Recently, deep neural network-based cognitive learner models have been proposed to solve the KT tasks, such as Deep Knowledge Tracing (DKT)8, Dynamic Key-Value Memory Network (DKVMN)9, Exercise-aware Knowledge Tracing (EKT)10, and Deep-IRT11. These models adopt different DNN frameworks to realize knowledge tracing, and compared to structured models, they can achieve better prediction performance. However, deep neural networks are often deemed as black-box models whose complex inner representations are difficult to associate with an explicit description of latent skill states and their relations in the Q-matrix form. The DKT dismisses information about concepts and abstracts the students’ ability as a hidden vector, resulting in the invisibility of students’ cognitive structure. In addition, a number of deep learning-based learner models, such as DKVMN and EKT, assume that each question is related only to one skill without considering the difficulty coefficient of questions. Researchers have attempted to apply the IRT model to the KT tasks and combined it with the DKVMN to develop a deep-IRT model, assigning neural network parameters with psychological significance. However, a simple IRT model cannot accurately describe the knowledge requirements of exercises in complex multi-skill learning scenarios12. Although the Deep-IRT adds difficulty attributes to every Knowledge Component(KC), it still follows the assumption of a single KC for each question.

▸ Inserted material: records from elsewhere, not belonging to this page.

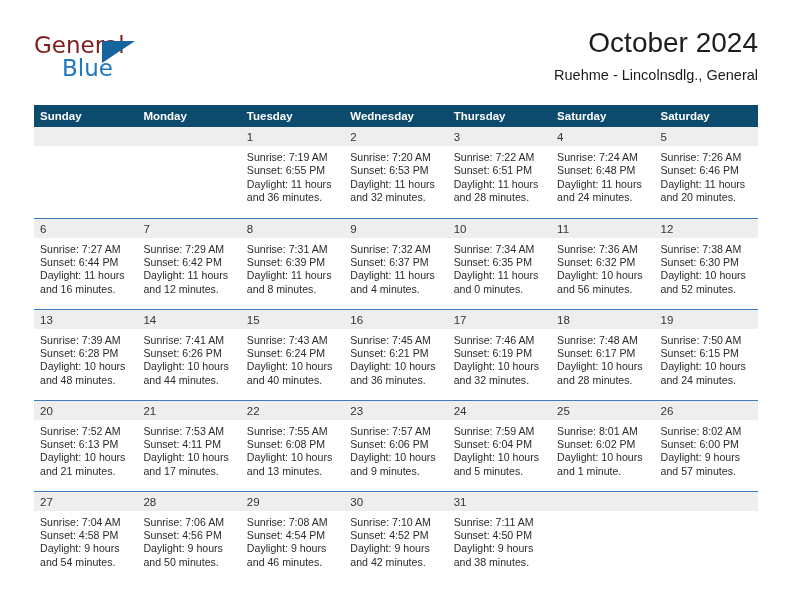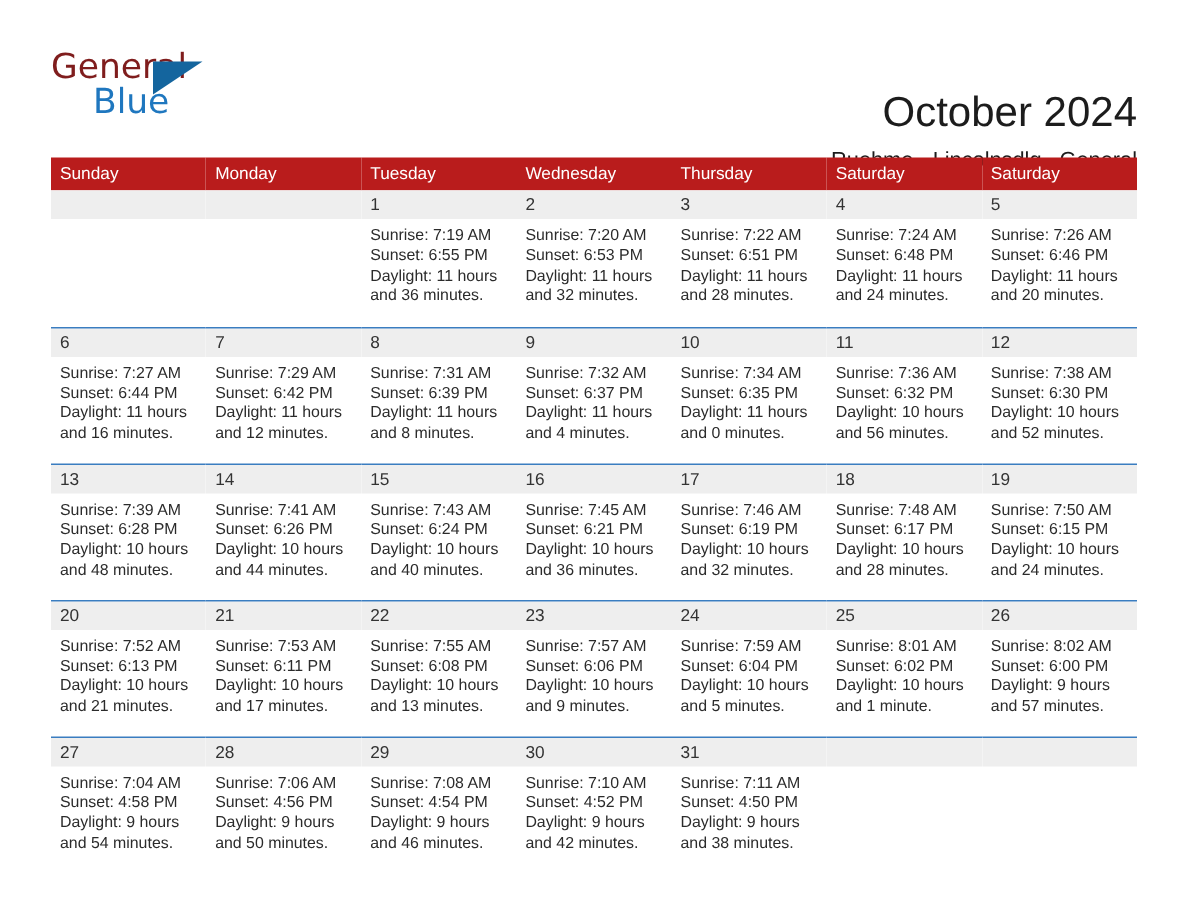--- a/index.html
+++ b/index.html
@@ -65,21 +65,20 @@
     height: 0;
     border-left: 33px solid #14659e;
     border-bottom: 22px solid transparent;
   }
 
   .title-block {
     position: absolute;
     right: 0;
     top: 0;
     text-align: right;
-    margin-top: 32px;
   }
   .cal-title {
     font-size: 28px;
     font-weight: 400;
     color: #1c1c1c;
     line-height: 34px;
     white-space: nowrap;
   }
   .cal-subtitle {
     font-size: 14.5px;
@@ -95,24 +94,24 @@
     position: absolute;
     left: 34px;
     top: 105px;
     width: 724px;
     border-collapse: collapse;
     table-layout: fixed;
   }
   .calendar col { width: 103.43px; }
 
   .dow-row th {
-    background: #b91c1c;
+    background: #0c4a6e;
     color: #ffffff;
     font-size: 11.5px;
-    font-weight: normal;
+    font-weight: bold;
     text-align: left;
     padding: 5px 0 5px 6px;
     height: 19px;
     box-sizing: border-box;
     border: none;
   }
 
   .week-row td {
     vertical-align: top;
     padding: 0;
@@ -390,21 +389,21 @@
             <div>Sunrise: 7:52 AM</div>
             <div>Sunset: 6:13 PM</div>
             <div>Daylight: 10 hours</div>
             <div>and 21 minutes.</div>
           </div>
         </td>
         <td>
           <div class="daynum">21</div>
           <div class="details">
             <div>Sunrise: 7:53 AM</div>
-            <div>Sunset: 6:11 PM</div>
+            <div>Sunset: 4:11 PM</div>
             <div>Daylight: 10 hours</div>
             <div>and 17 minutes.</div>
           </div>
         </td>
         <td>
           <div class="daynum">22</div>
           <div class="details">
             <div>Sunrise: 7:55 AM</div>
             <div>Sunset: 6:08 PM</div>
             <div>Daylight: 10 hours</div>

Although structured knowledge tracing models have explainable parameters based on cognitive science theories, they show certain difficulties in handling complex model structures and datasets. In contrast, deep knowledge-based tracing models can achieve good predictive performance, but their encoding of the cognitive state is very hard to interpret in the context of intelligent tutoring. To address this challenge, this study proposes the EAKT model by incorporating the cognitive structure of a structured ATC model into a DNN-based knowledge tracing framework. In this way, the predictive power of the DNN-based knowledge tracing models is combined with the strength of structured models to generate an interpretable knowledge state.

The major contributions of this paper can be summarized as follows:

  1. 1.

    A structured cognitive model is used to constrain a DNN-based knowledge tracing framework so that the model parameters can be assigned with explainable meanings while guaranteeing the predictive performance;

  2. 2.

    A Q-matrix is introduced to describe the fine-grained relationship between knowledge components and every question. The EAKT represents the multi-dimensional KC vector as a student’s knowledge state and the Q-matrix as a skill requirement for every question.

The rest of this paper is organized as follows. The related work on the Q-matrix discovery method and KT task, including Bayesian KT models and deep learning-based KT models are discussed in “Related work” section. Section “Proposed model” describes the structure of the EAKT model in detail. In “Implementation and experimental results” section, we presents the implementation details,experimental results and compares the EAKT’s performance with that of the state-of-art deep knowledge tracing models. Last section concludes this work and presents future work directions.

Related work

Structured knowledge tracing model

The BKT model tracks students’ knowledge states over time using the Hidden Markov Model (HMM). However, it can track only students’ mastery of a single cognitive skill without specifying the difficulty of learning items. Recent research efforts on the BKT have focused on the multiple-subskill extension of the BKT. Brenes13 proposed Dynamic Cognitive Tracing to construct a cognitive model and a student model of longitudinal student data. In his later work, he introduced the Feature-Aware Student Knowledge Tracing (FAST)14 to different incorporate skill features such as subskills and used problem’s difficulty and student ability as parameters of the KT model. All these feature-based extensions of the BKT strongly rely on experts’ knowledge when predefining the skill and subskill features without using any automatic Q-matrix discovery method. The Automatic Temporal Cognitive Model (ATC) represents an evolution of the Cognitive Diagnosis Model(CDM) and the KT Model. It aims to incorporate the multi-dimensional knowledge state and temporal changes, including skill enhancement and forgetting factors. In the ATC model, a nonlinear state-space framework is used to encode multi-dimensional KC levels and Q-matrix of learning items. The ATC model is also capable of deriving the detailed values of the Q-matrix from student learning trajectories in a data-driven approach. Therefore, the ATC model could be an ideal candidate for governing deep neural networks for knowledge tracing and improving their interpretability.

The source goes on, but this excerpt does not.